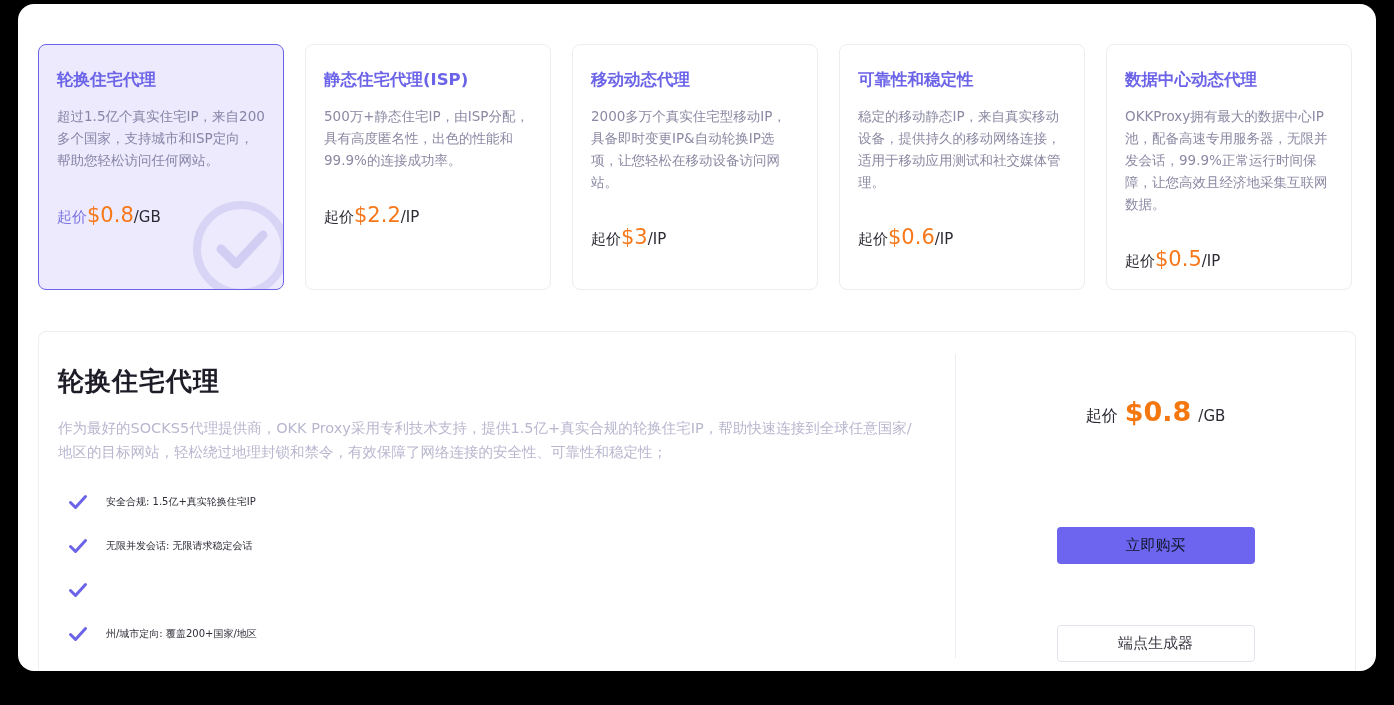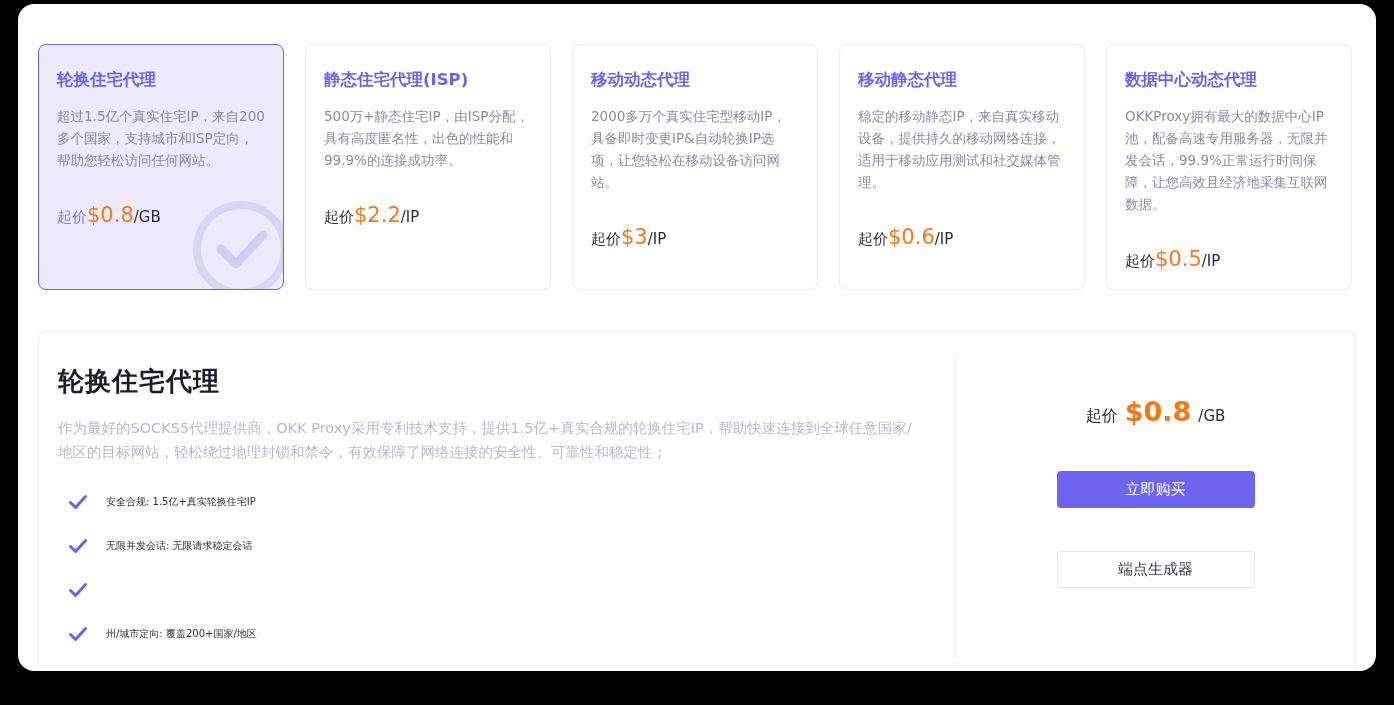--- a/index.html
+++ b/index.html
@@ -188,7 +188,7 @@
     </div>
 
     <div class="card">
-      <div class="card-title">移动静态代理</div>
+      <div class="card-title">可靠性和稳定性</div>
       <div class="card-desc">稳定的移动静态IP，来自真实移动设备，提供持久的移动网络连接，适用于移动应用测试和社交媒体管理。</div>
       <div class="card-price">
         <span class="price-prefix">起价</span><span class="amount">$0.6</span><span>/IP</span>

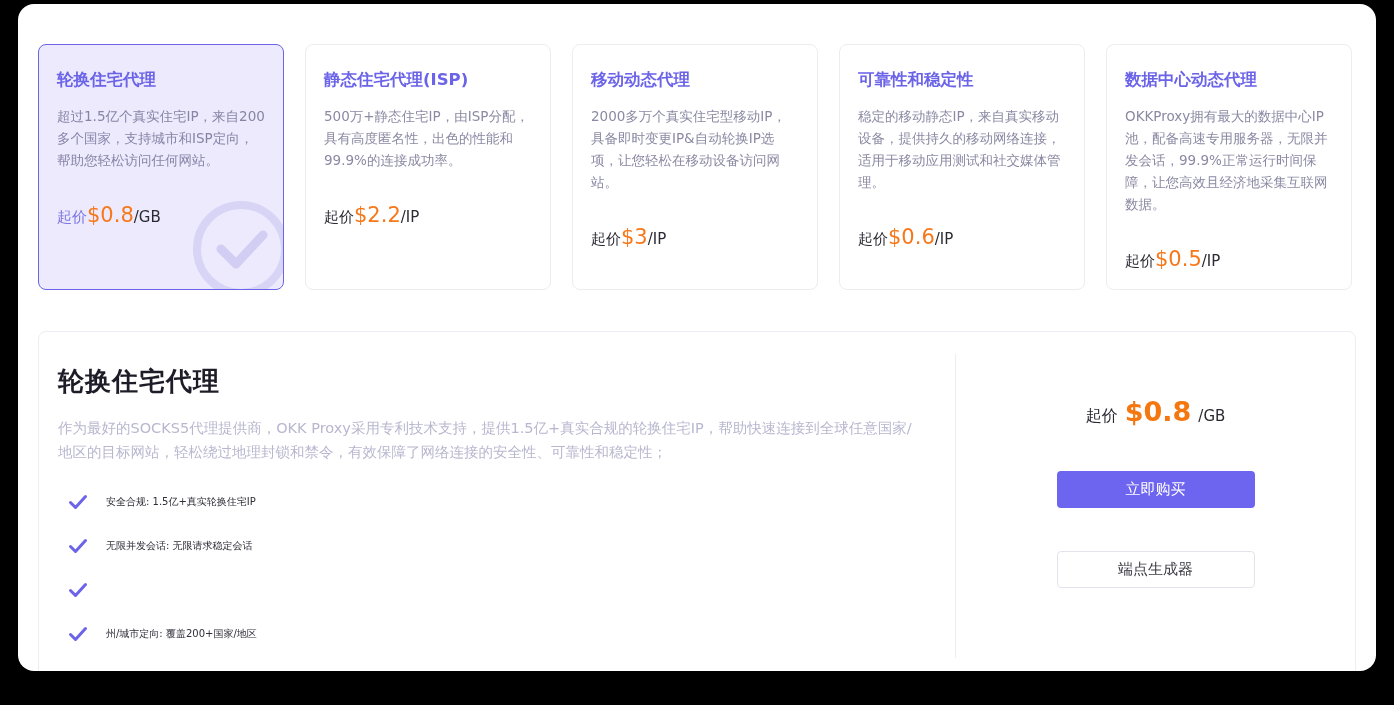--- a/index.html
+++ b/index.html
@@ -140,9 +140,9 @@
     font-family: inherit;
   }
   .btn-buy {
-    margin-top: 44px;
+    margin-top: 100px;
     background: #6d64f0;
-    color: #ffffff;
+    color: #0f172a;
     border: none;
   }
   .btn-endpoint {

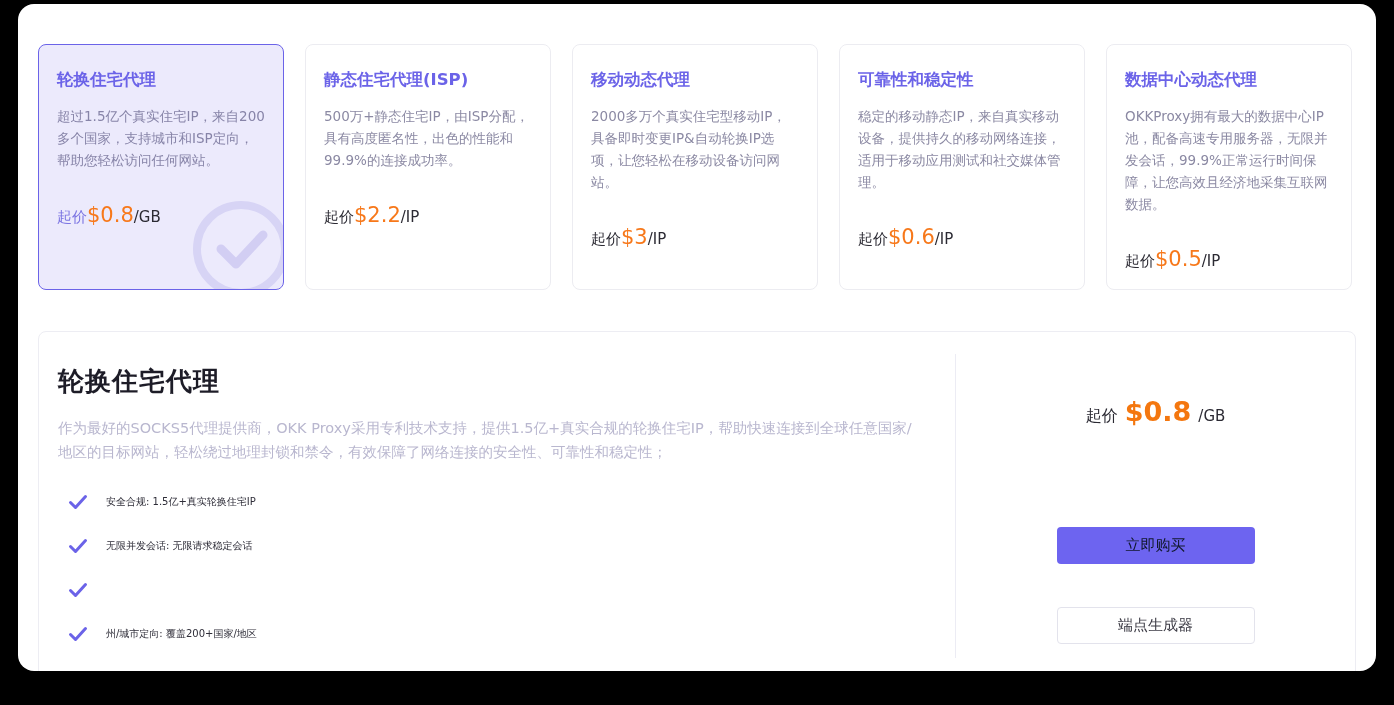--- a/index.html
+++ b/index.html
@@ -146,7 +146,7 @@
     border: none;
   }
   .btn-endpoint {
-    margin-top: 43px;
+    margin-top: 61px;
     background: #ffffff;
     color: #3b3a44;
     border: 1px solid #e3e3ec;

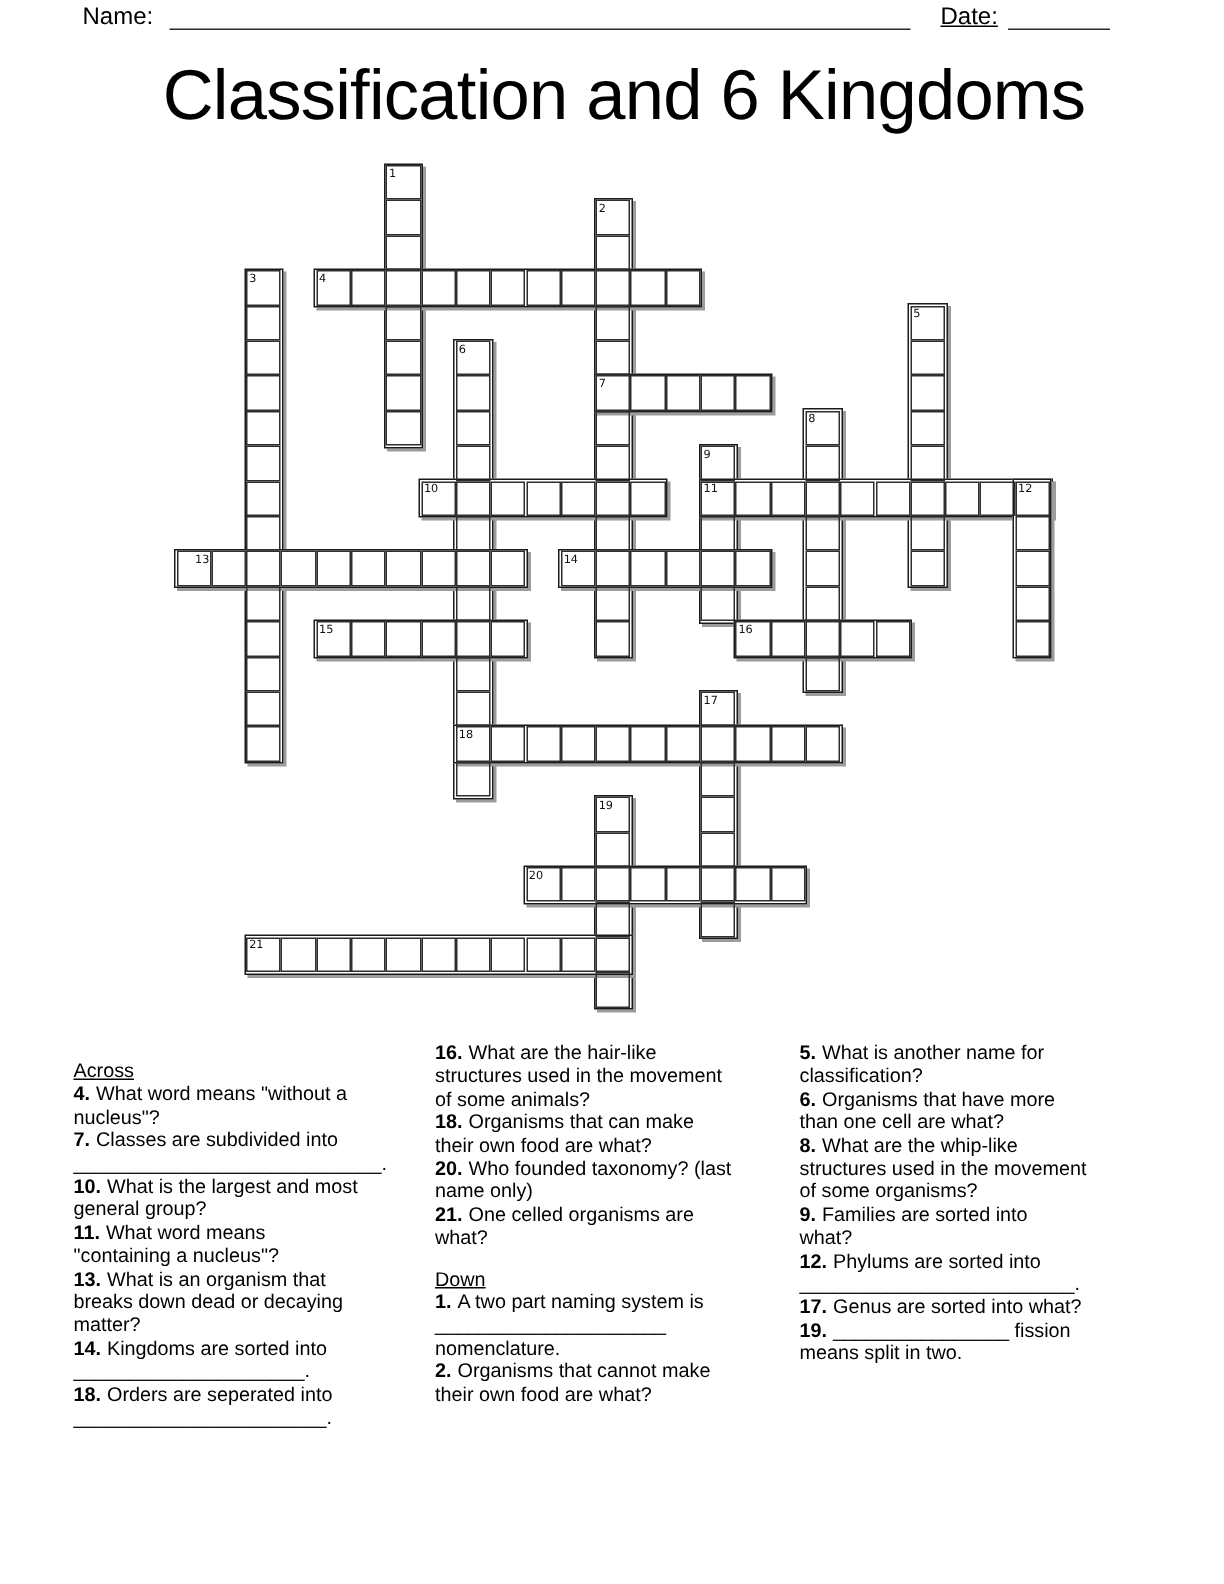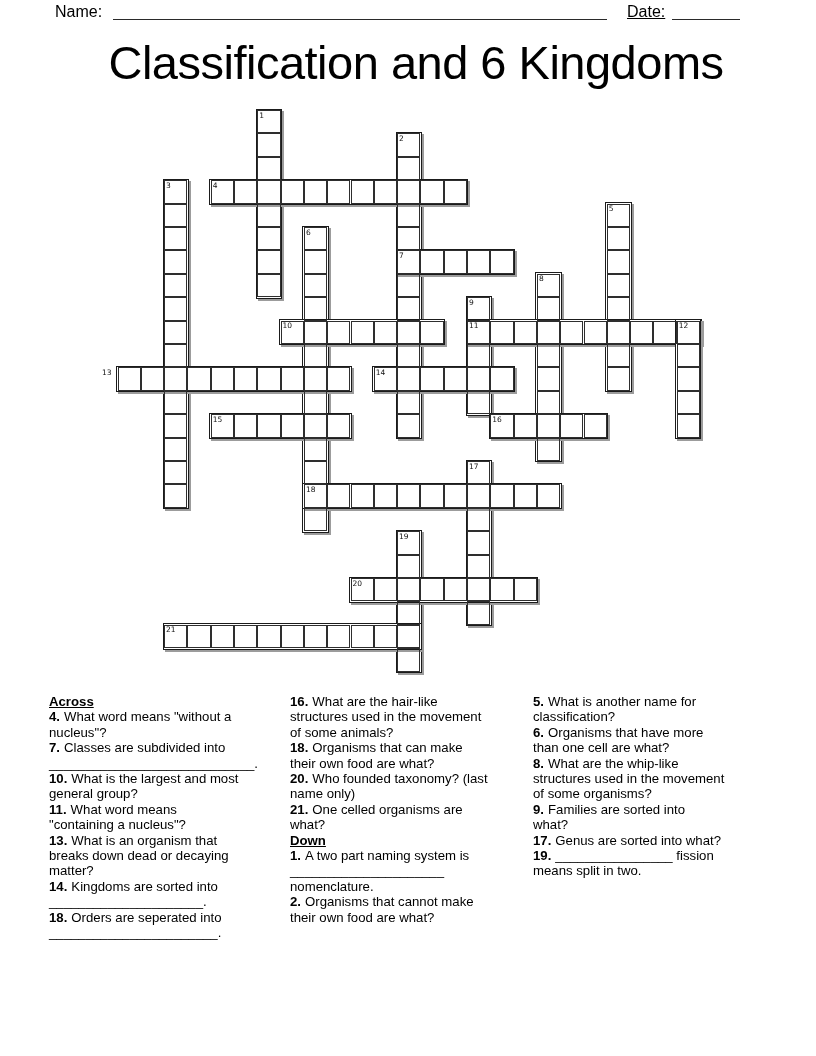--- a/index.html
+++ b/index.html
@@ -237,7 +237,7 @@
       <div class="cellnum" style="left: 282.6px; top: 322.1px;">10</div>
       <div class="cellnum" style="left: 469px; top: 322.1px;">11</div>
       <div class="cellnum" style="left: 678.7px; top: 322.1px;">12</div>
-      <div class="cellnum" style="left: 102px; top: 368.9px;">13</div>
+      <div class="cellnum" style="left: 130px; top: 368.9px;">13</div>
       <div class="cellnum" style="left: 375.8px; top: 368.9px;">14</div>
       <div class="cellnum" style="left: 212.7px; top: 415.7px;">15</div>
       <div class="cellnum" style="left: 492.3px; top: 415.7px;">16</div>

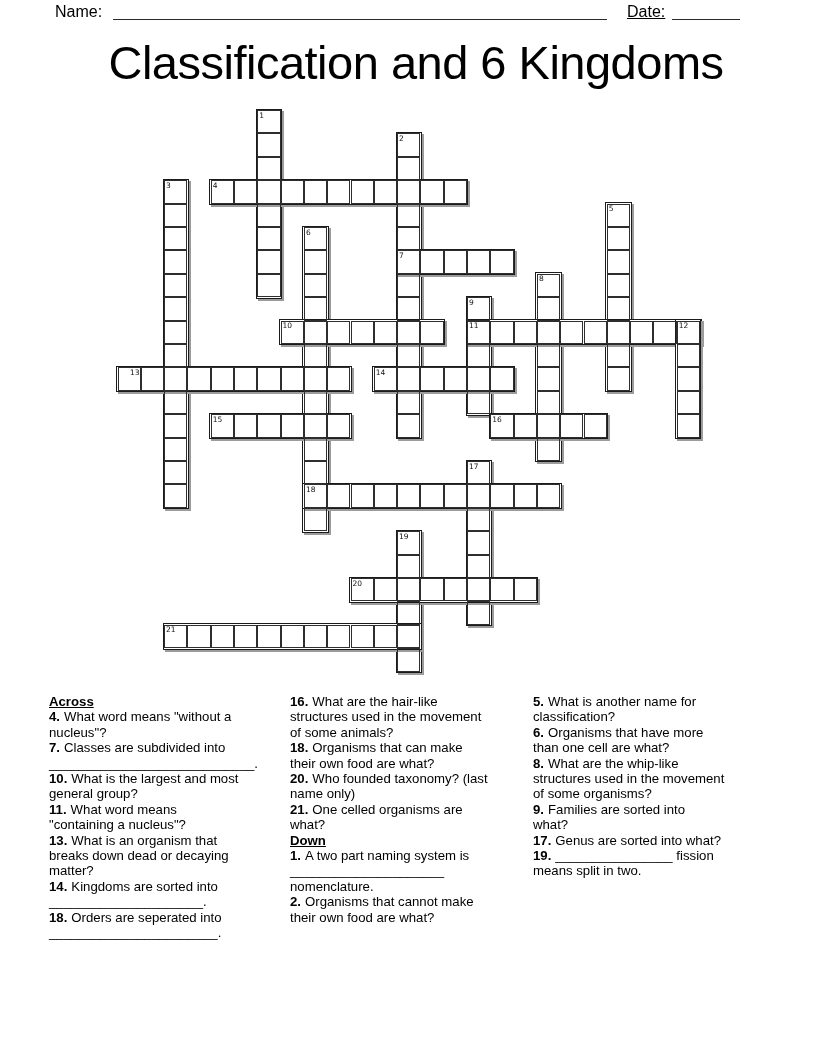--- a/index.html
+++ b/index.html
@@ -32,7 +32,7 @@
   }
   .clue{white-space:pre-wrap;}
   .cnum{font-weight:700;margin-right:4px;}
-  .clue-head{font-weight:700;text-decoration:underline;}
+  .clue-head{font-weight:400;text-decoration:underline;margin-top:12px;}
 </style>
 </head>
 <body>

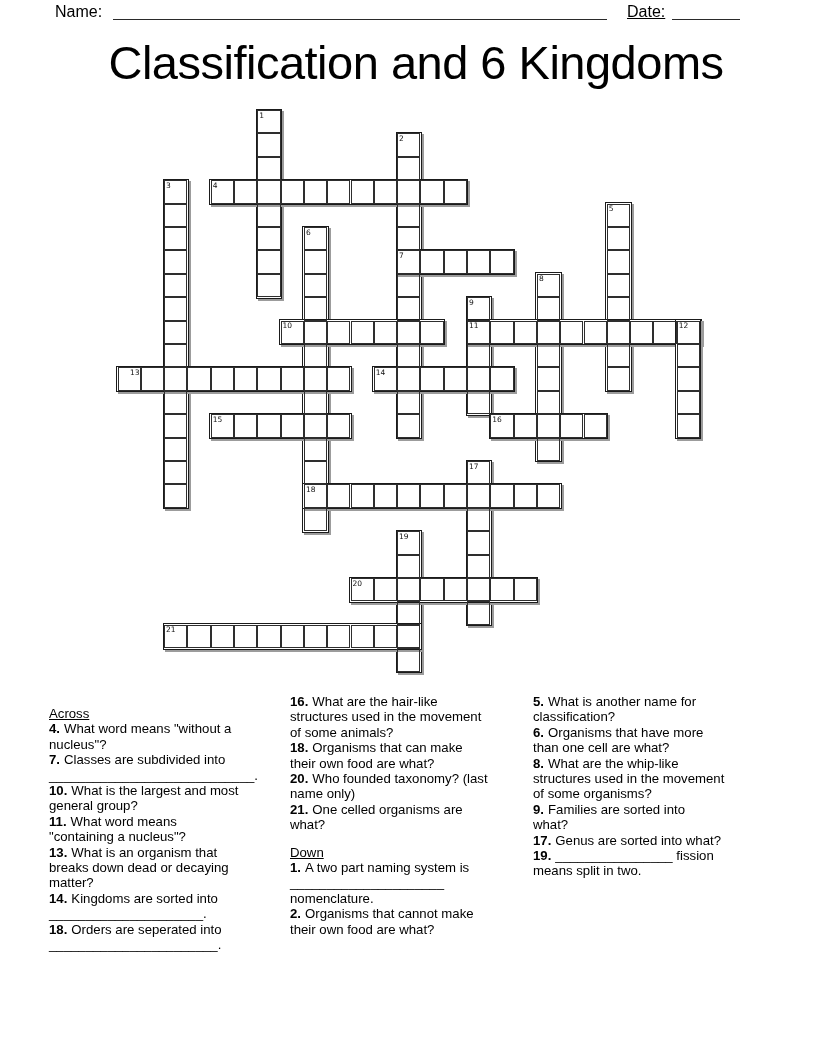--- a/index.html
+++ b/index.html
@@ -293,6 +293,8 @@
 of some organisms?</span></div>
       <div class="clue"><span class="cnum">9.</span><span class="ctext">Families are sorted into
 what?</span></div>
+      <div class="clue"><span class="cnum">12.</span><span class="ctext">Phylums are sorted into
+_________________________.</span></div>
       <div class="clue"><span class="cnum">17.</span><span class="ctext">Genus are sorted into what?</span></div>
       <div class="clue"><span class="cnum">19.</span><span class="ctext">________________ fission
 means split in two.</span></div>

=======

* Problem *
Copy all of the listing word for word, minus the images.

* Output for this exercise *
--- a/index.html
+++ b/index.html
@@ -188,7 +188,7 @@
     </div>
 
     <div class="card">
-      <div class="card-title">移动静态代理</div>
+      <div class="card-title">可靠性和稳定性</div>
       <div class="card-desc">稳定的移动静态IP，来自真实移动设备，提供持久的移动网络连接，适用于移动应用测试和社交媒体管理。</div>
       <div class="card-price">
         <span class="price-prefix">起价</span><span class="amount">$0.6</span><span>/IP</span>

--- a/index.html
+++ b/index.html
@@ -140,9 +140,9 @@
     font-family: inherit;
   }
   .btn-buy {
-    margin-top: 44px;
+    margin-top: 100px;
     background: #6d64f0;
-    color: #ffffff;
+    color: #0f172a;
     border: none;
   }
   .btn-endpoint {

--- a/index.html
+++ b/index.html
@@ -146,7 +146,7 @@
     border: none;
   }
   .btn-endpoint {
-    margin-top: 43px;
+    margin-top: 61px;
     background: #ffffff;
     color: #3b3a44;
     border: 1px solid #e3e3ec;

--- a/index.html
+++ b/index.html
@@ -237,7 +237,7 @@
       <div class="cellnum" style="left: 282.6px; top: 322.1px;">10</div>
       <div class="cellnum" style="left: 469px; top: 322.1px;">11</div>
       <div class="cellnum" style="left: 678.7px; top: 322.1px;">12</div>
-      <div class="cellnum" style="left: 102px; top: 368.9px;">13</div>
+      <div class="cellnum" style="left: 130px; top: 368.9px;">13</div>
       <div class="cellnum" style="left: 375.8px; top: 368.9px;">14</div>
       <div class="cellnum" style="left: 212.7px; top: 415.7px;">15</div>
       <div class="cellnum" style="left: 492.3px; top: 415.7px;">16</div>

--- a/index.html
+++ b/index.html
@@ -32,7 +32,7 @@
   }
   .clue{white-space:pre-wrap;}
   .cnum{font-weight:700;margin-right:4px;}
-  .clue-head{font-weight:700;text-decoration:underline;}
+  .clue-head{font-weight:400;text-decoration:underline;margin-top:12px;}
 </style>
 </head>
 <body>

--- a/index.html
+++ b/index.html
@@ -293,6 +293,8 @@
 of some organisms?</span></div>
       <div class="clue"><span class="cnum">9.</span><span class="ctext">Families are sorted into
 what?</span></div>
+      <div class="clue"><span class="cnum">12.</span><span class="ctext">Phylums are sorted into
+_________________________.</span></div>
       <div class="clue"><span class="cnum">17.</span><span class="ctext">Genus are sorted into what?</span></div>
       <div class="clue"><span class="cnum">19.</span><span class="ctext">________________ fission
 means split in two.</span></div>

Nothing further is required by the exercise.